Local Synology Repository (sftp)

I’ve been running a restic to backup my Mac laptop using S3 for a couple of years now. I also used to have a repository on a local Drobo mounted via SMB. The Drobo died, and I’ve replaced it with a Synology NAS. Since I’ve got to rework my scripts/configuration for the Synology, I thought I’d try to use a service, as the mounting/unmounting from MAC can’t be done with securely for the command-line (as near as I can tell).

SFTP seemed like an easy answer, but I am having tremendous difficulty with getting the first big backup done. The command
restic -r sftp:restic-backup:/restic/repo backup --exclude-caches --exclude-file /var/tmp/restic.17099 --exclude-file /opt/etc/restic-exclusion-paths --exclude-file /opt/var/tm-standard-exclusion-paths --limit-upload 500 --one-file-system .

fails with:

Fatal: failed to refresh lock in time
error: no result
error: no result
error: no result
subprocess ssh: Connection to <redacted-host> closed by remote host.B, 3 errors ETA 53:02:26
subprocess ssh: client_loop: send disconnect: Broken pipe
Fatal: unable to save snapshot: context canceled

This is despite having the ssh config:

Host restic-backup
User restic
Port <other-port>
Hostname <redacted-host>
ServerAliveInterval 120
ServerAliveCountMax 360

I started with documented 60/240 ServerAlive options, but tried increasing it to no avail. I’m open to other protocols, but this is a local connection and seems like it should just work. Each execution seems to get me about 1% to 2% of my local storage.

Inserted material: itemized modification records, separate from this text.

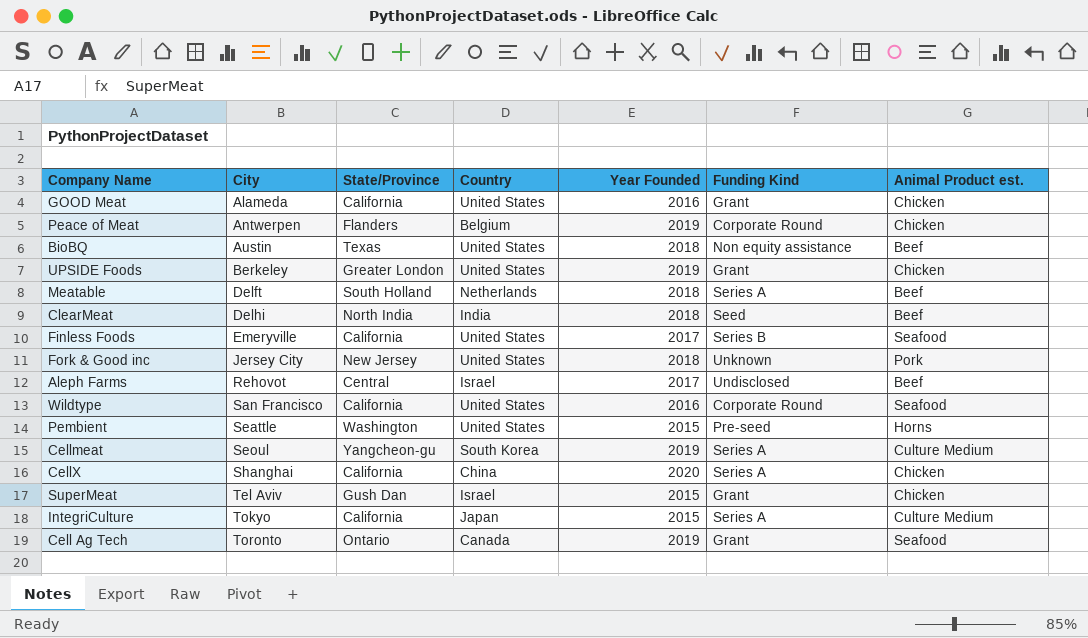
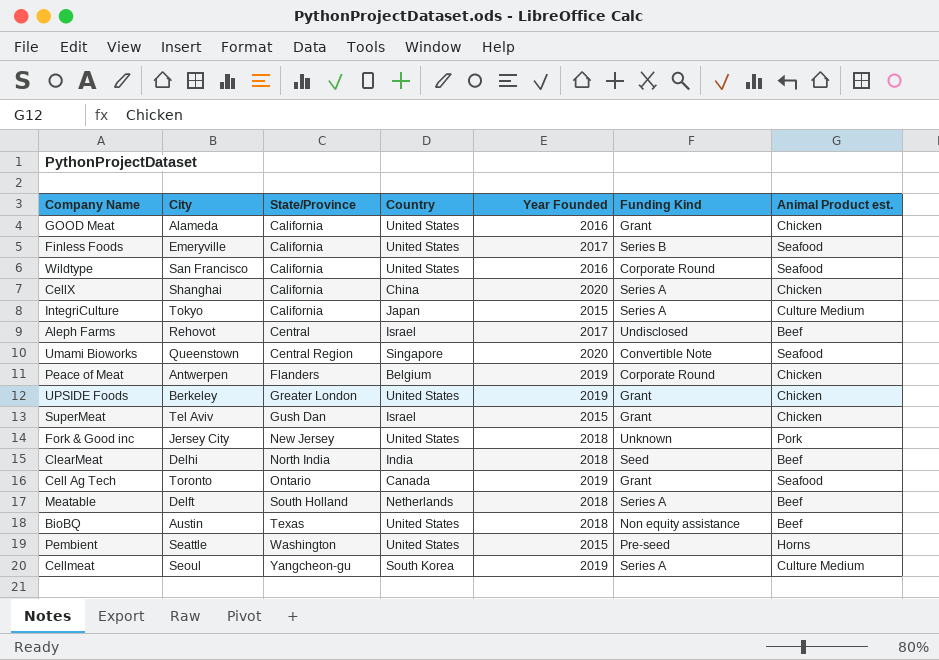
row order: City ascending -> State/Province ascending
row Umami Bioworks: none -> Queenstown | Central Region | Singapore | 2020 | Convertible Note | Seafood

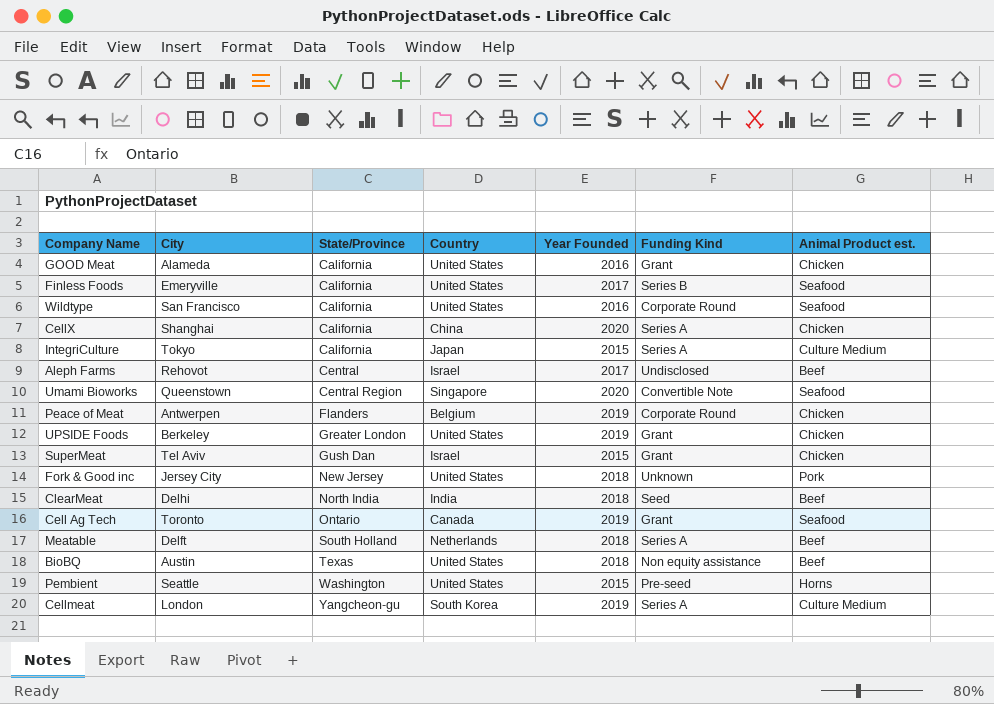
Cellmeat | City: Seoul -> London

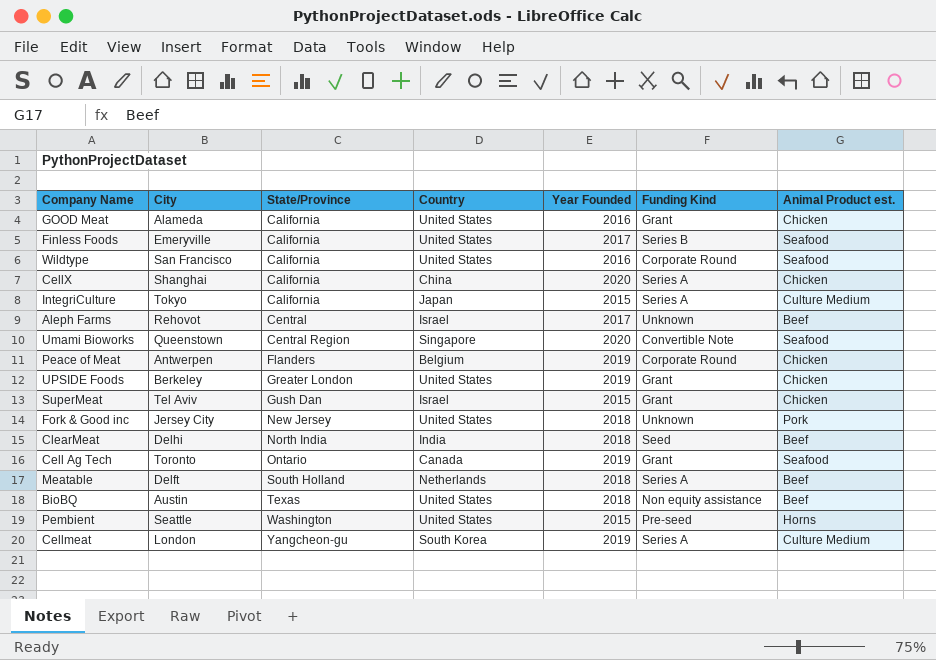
Aleph Farms | Funding Kind: Undisclosed -> Unknown

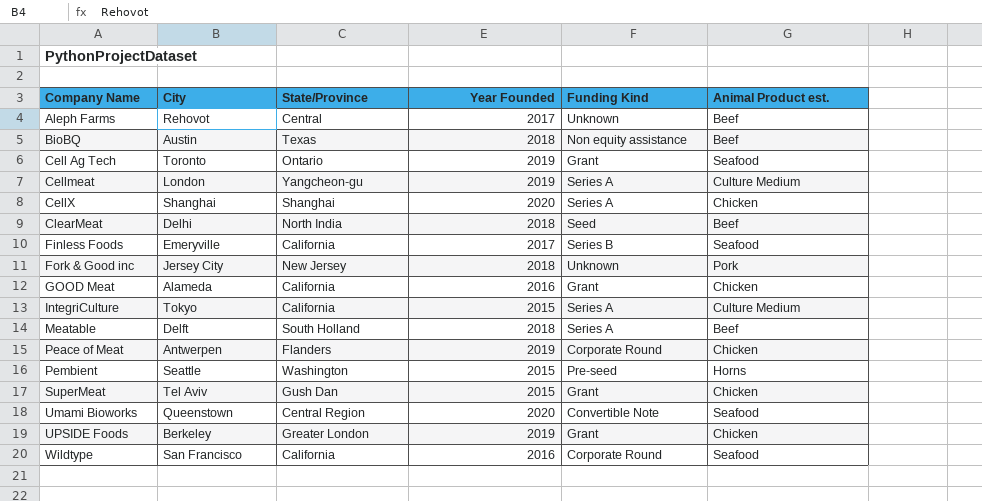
row order: State/Province ascending -> Company Name ascending
column Country | position: 4 -> none
CellX | State/Province: California -> Shanghai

restic 0.15.1 compiled with go1.19.5 on darwin/arm64

I know I’m out of date, but would prefer to solve the problem first before upgrading, if possible.

So some 2 years+ old restic version (there were 10+ releases since then) has some sftp issue. Why do you think anybody would be interested in such archaeology exercise? Especially that even briefly looking at these 10+ versions releases’ notes one can see that there were many sftp related fixes and improvements.

Big chance that you are trying to reinvent a wheel working on something what was already fixed. Good luck with that if you have time to waste:)

Restic is a single binary without any dependencies. Does not require special installation. You can download it from restic website (no need for any very often terribly outdated package manager) and run from some tmp folder for tests. Only reason not to use the latest one is in most cases plain laziness.

Given the number of fixes/enhancements that have been made to the sftp backend since 0.15.1, as Kapitainsky suggests, upgrading would seem to be the prudent course of action.
For what it’s worth, your errors seem to me to indicate the ssh server is terminating the connection, whether because of something restic is/isn’t doing, or because of the configuration of the ssh server. Have you thought about testing other long running tasks over ssh to see if they similarly are disconnected?

You probably want to go the other way actually, as in decrease the first number at least - ServerAliveInterval is how often the client will send a null packet to keep the connection alive, so if the sending a packet every 60s isn’t enough, you might try lowering it to 30.
ServerAliveCountMax is the upper ceiling for number of attempts the client will try to keep the connection alive if it isn’t able to. I’m not sure increasing this provides you any benefit, apart from meaning it takes much longer for the connection to time out after it drops. 240*60 is 4 hours, assuming I’m understanding the ssh_config manpage correctly.
This stackoverflow answer seems to have a decent summary of what both options do: https://unix.stackexchange.com/questions/3026/what-do-options-serveraliveinterval-and-clientaliveinterval-in-sshd-config-d

Anyway, if you’re adamant about not upgrading the restic binary (I can’t personally think of any reason you wouldn’t upgrade, but it’s your system), one alternative you could try is using rclone to serve the sftp back-end to restic. That way you’d be using rclones sftp implementation, rather than the implementation in the older restic version. If nothing else, this could let you eliminate restic as the source of the issue.
See the restic docs for details of how to set this up:

As well as the advice to drag yourself kicking and screaming to a modern version of restic, make sure you’re not doing sftp user/pass as that won’t work, you need to be using public key authentication for the SFTP backend.

This is fixed in restic 0.16.0: Restic can fail with `Fatal: failed to refresh lock in time` on slow connections · Issue #4199 · restic/restic · GitHub

--limit-upload 500 this limits the upload to 500KB/s which is insanely slow for a local backup target.